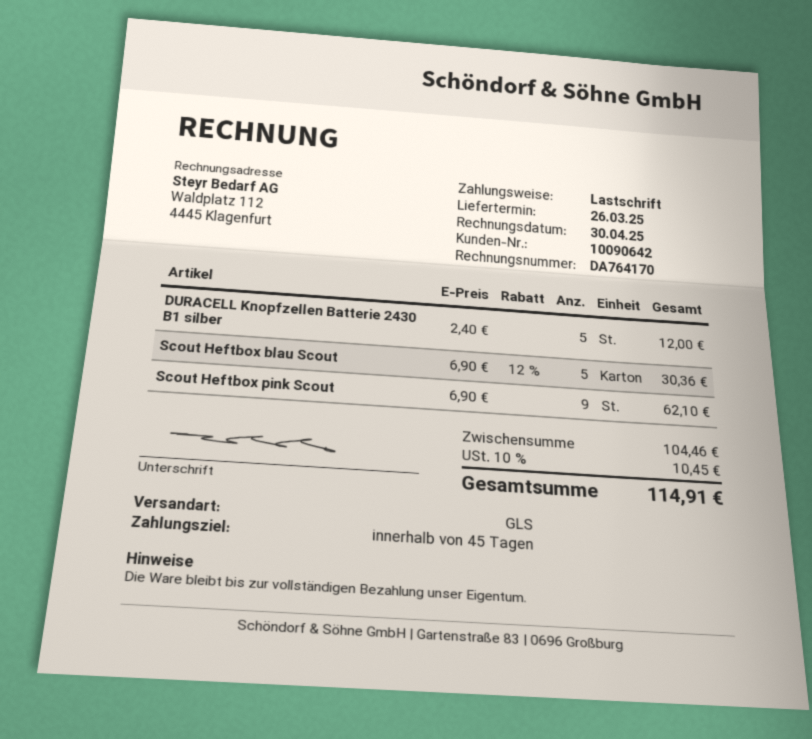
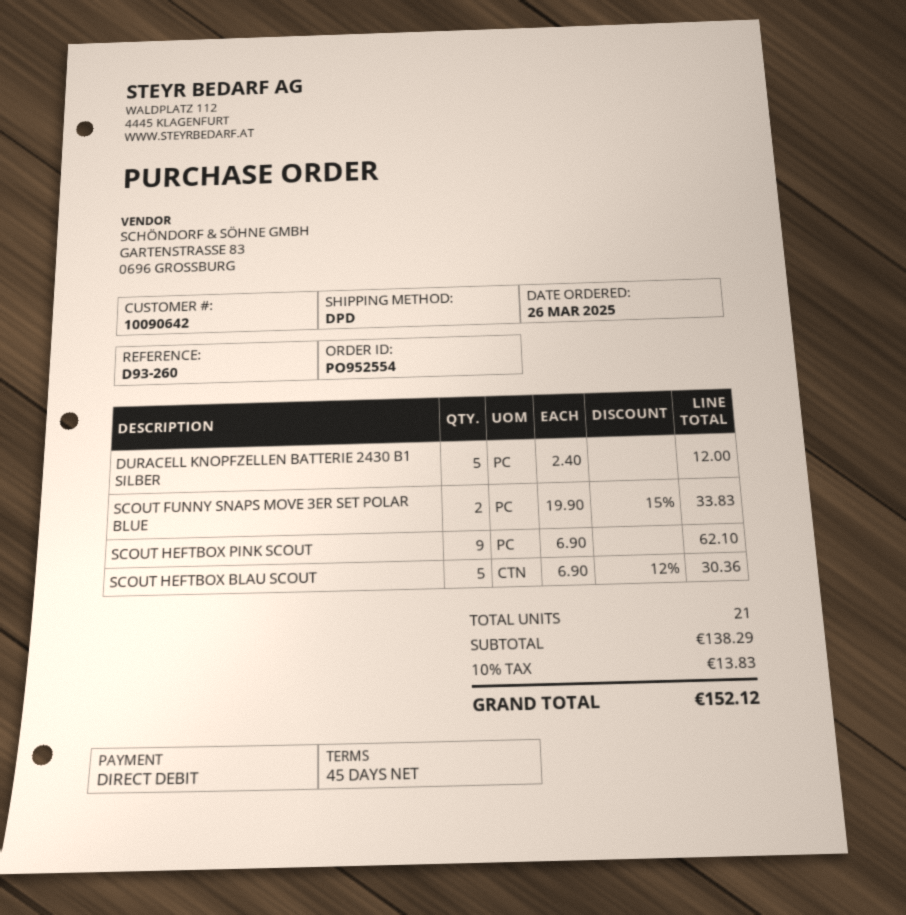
shipping method: GLS -> DPD
SCOUT FUNNY SNAPS MOVE 3ER SET POLAR BLUE: none -> 2 x 19.90 - 15% = 33.83
subtotal: 104.46 -> 138.29
tax: 10% = 10.45 -> 10% = 13.83
total: 114.91 -> 152.12

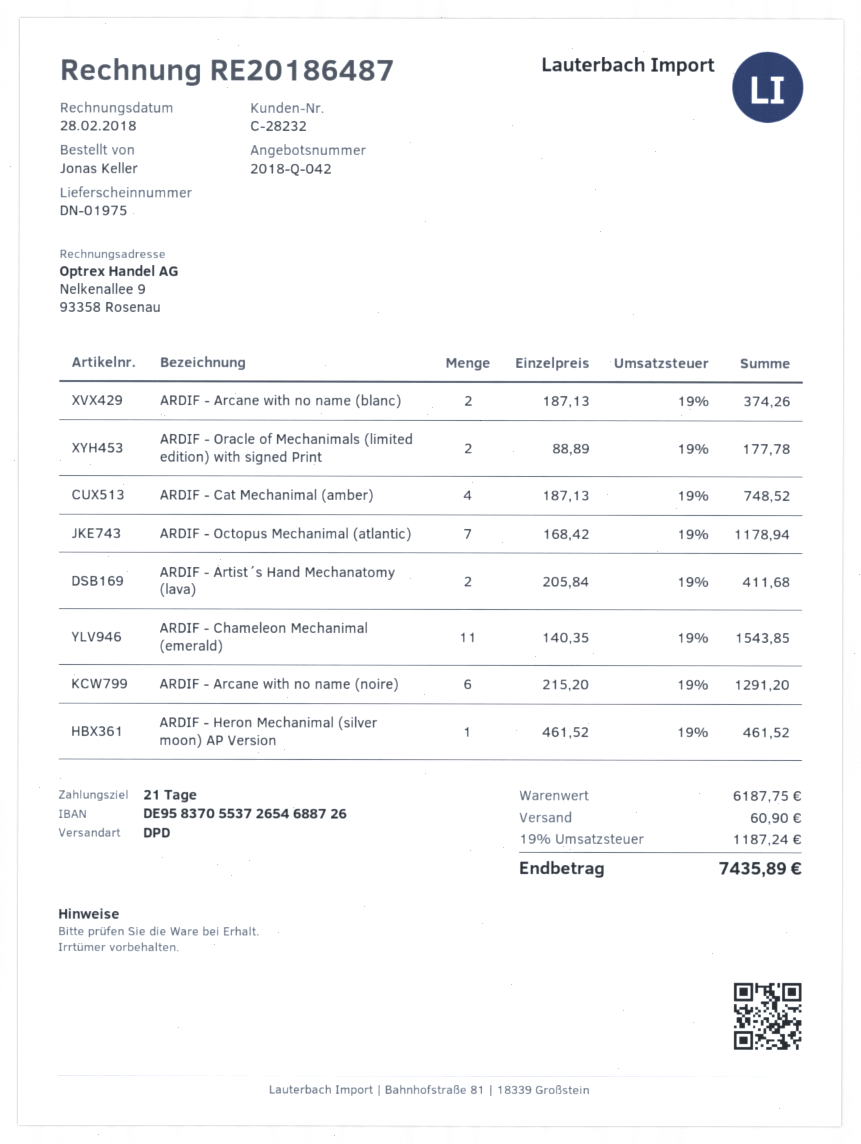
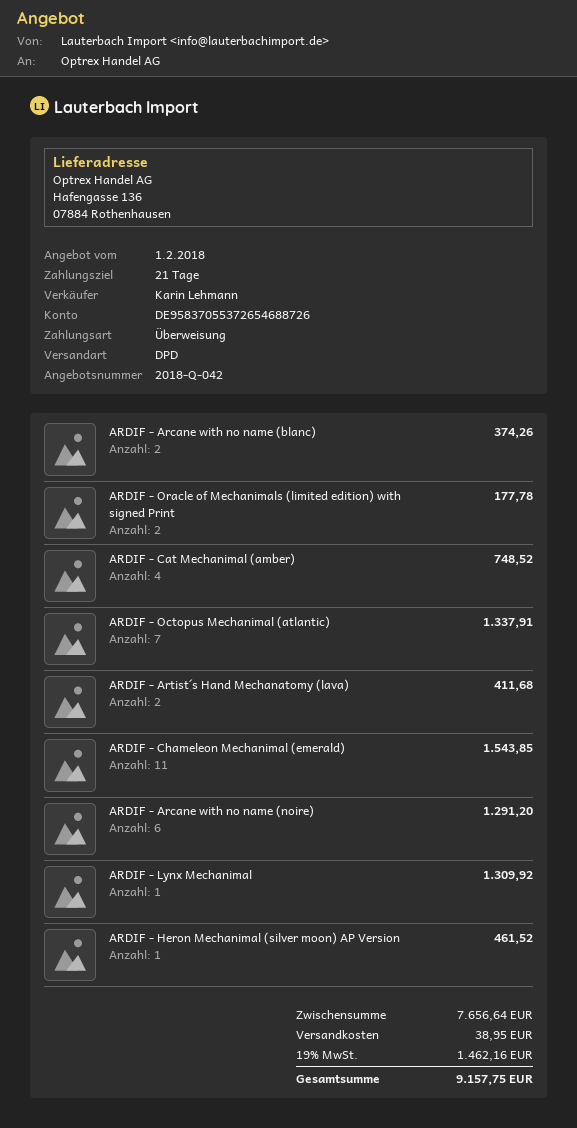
ARDIF - Octopus Mechanimal (atlantic): 7 for 1178.94 -> 7 for 1337.91
ARDIF - Lynx Mechanimal: none -> 1 for 1309.92
subtotal: 6187.75 -> 7656.64
shipping: 60.90 -> 38.95
tax: 19% = 1187.24 -> 19% = 1462.16
total: 7435.89 -> 9157.75

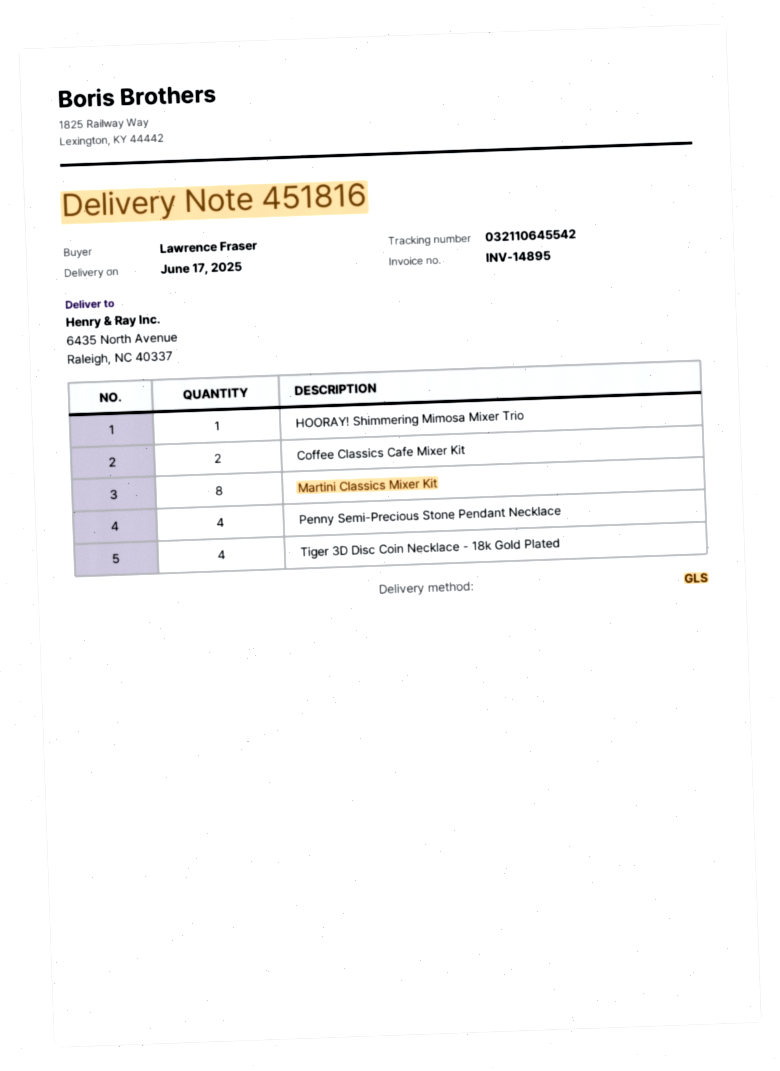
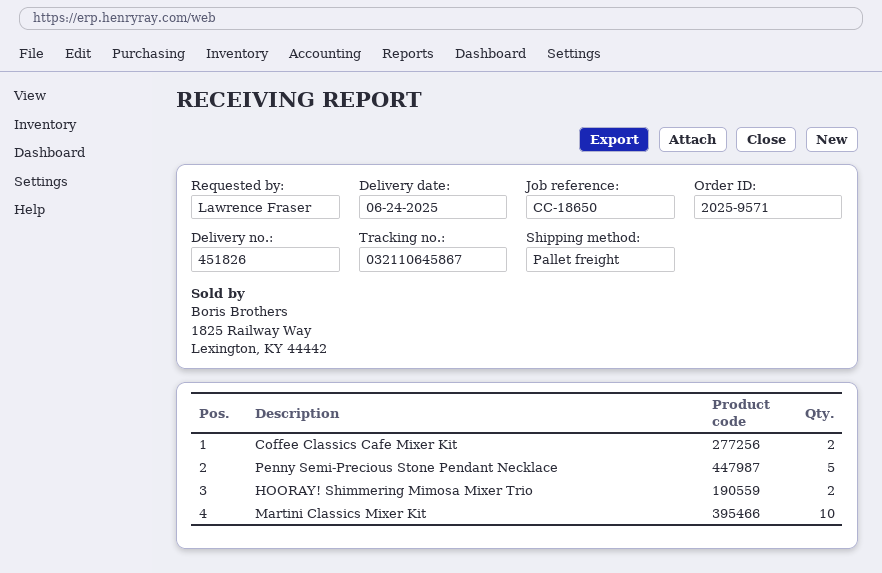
delivery note number: 451816 -> 451826
delivery date: 2025-06-17 -> 2025-06-24
shipping method: GLS -> pallet freight
tracking number: 032110645542 -> 032110645867
HOORAY! Shimmering Mimosa Mixer Trio: 1 -> 2
Martini Classics Mixer Kit: 8 -> 10
Penny Semi-Precious Stone Pendant Necklace: 4 -> 5
Tiger 3D Disc Coin Necklace - 18k Gold Plated: 4 -> none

-.-.-

- [TASK]: Whenever a line in the material contains the word "method", copy that line.

- [TASK RESULT]:
shipping method: GLS -> DPD
shipping method: GLS -> pallet freight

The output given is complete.